The high proportion is not limited to the more advanced age-period, as though it were caused by a greater longevity of the race, but at each age-period above 40 the proportions are greater among the Maoris than among the other two peoples mentioned. It is, of course, a fair inference that the causes of these higher proportions are twofold, viz. This is borne out by the much smaller proportions of young children. These are not only considerably lower than those among the European portion of the population, but also than those among the population of England.


  • Access Denied!
  • Are you over 18?!
  • Wallabies defeat All Blacks in Bledisloe Cup 4 as Australia goes nuts for Marika Koroibete!
  • The proportions to the whole Maori population of those living under 20 years contrast strongly with the similar proportions in the other populations. The following is the proportion living under and over 20 years of age to every of the population of each sex The small proportion of young persons among the Maoris appears alone sufficient to account for a decrease in the number of the race, but the different proportions between the males and females indicate also a great mortality among the Maori adult females. It has been previously stated that the females at all ages were in the proportion of The very much larger proportion of females than of males living under 20 years to the total of the respective sexes per cent, females to That there is a much smaller birth-rate among the Maoris than among the rest of the population;.
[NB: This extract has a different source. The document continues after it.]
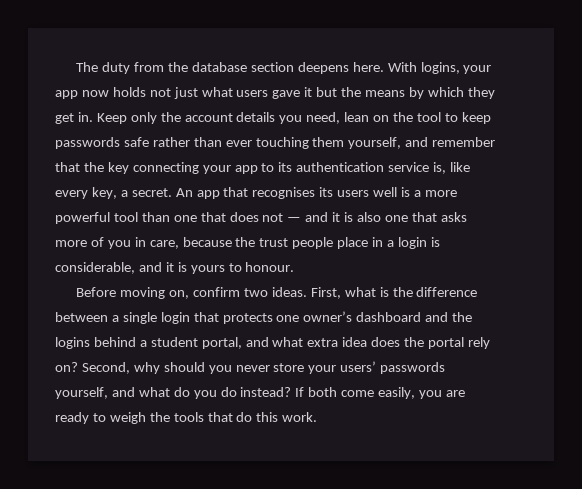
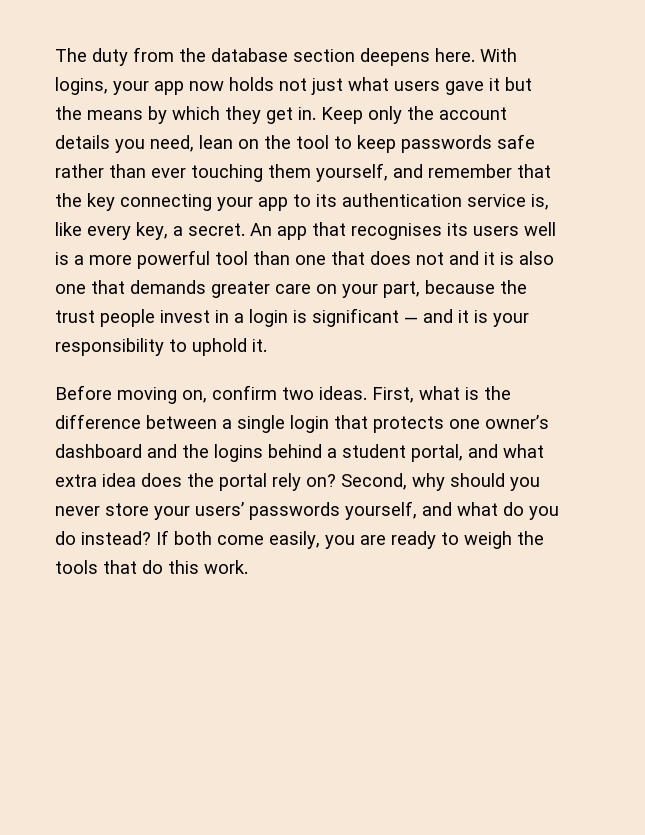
- An app that recognises its users well is a more powerful tool than one that does not — and it is also one that asks more of you in care, because the trust people place in a login is considerable, and it is yours to honour.
+ An app that recognises its users well is a more powerful tool than one that does not and it is also one that demands greater care on your part, because the trust people invest in a login is significant — and it is your responsibility to uphold it.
    That there is a higher death-rate at all the younger ages of life; and. That there is in addition a much higher death-rate among the adult. Maori females than among the adult males.

    Gay seeking Male

    These conditions will have to be reversed, before any increase of the race can reasonably be expected. There were enumerated in the European census Maori wives not included in the above table of European husbands, and 1, half-castes living amongst Europeans. Thus, the total population of the colony amounted to , persons: , males and , females.

    Showing the Habitations in the Colony exclusive of Maoris according to the Census taken on the 28th March, Showing the Inhabitants and Dwellings in the Colony according to the Census taken on the 28th March, N OTE. These last have been regarded as more probably living in inferior houses, and thrown into the number in the second column. Showing the Number of Dwellings Inhabited of all Descriptions in each. The population of the counties, together with that of the respective interior boroughs, is shown in Table XIX.

    Population, persons; 12, males, 11, females. Population-1, persons; males, females. Population, persons; 14, males. Kilda, and West Harbour. Popultion, persons; 11, males, 11, females. Comparative Statement showing the Population of Counties, with Interior Boroughs, and Shipping, according to the Censuses of and Showing the Population of the Boroughs and Town Districts at the Census of as compared with the Numbers shown by the Census of Where there has been mast doubt as to the comparisons being strictly true, the figures for are given in italics and the letter T prefixed.

    The districts were established after the census was taken, and it and it was not always possible to give the population on either side of a newly-selected boundary-line with perfect accuracy.